Description of the task: Extract all lines that hold "spray" from the records below.

Data:
━━━━━━━━━━

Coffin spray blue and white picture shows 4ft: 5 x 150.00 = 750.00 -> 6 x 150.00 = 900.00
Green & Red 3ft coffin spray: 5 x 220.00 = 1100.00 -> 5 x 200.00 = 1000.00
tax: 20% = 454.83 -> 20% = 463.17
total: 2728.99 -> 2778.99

━━━━━━━━━━

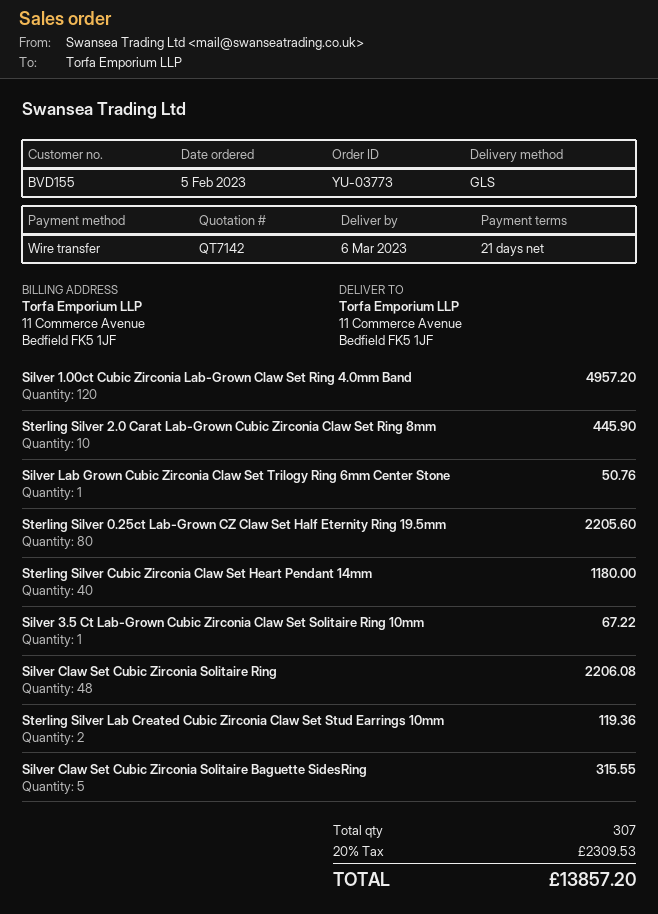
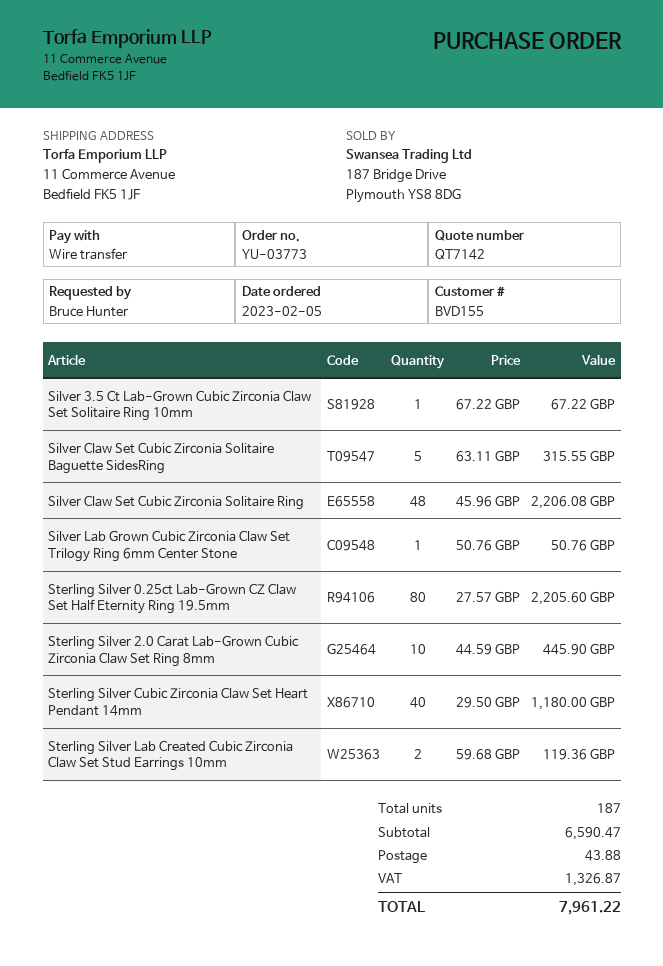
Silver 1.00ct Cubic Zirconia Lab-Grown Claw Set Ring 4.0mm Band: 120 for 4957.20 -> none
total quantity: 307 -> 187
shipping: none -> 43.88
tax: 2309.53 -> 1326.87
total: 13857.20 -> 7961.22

━━━━━━━━━━

Reply:
Coffin spray blue and white picture shows 4ft: 5 x 150.00 = 750.00 -> 6 x 150.00 = 900.00
Green & Red 3ft coffin spray: 5 x 220.00 = 1100.00 -> 5 x 200.00 = 1000.00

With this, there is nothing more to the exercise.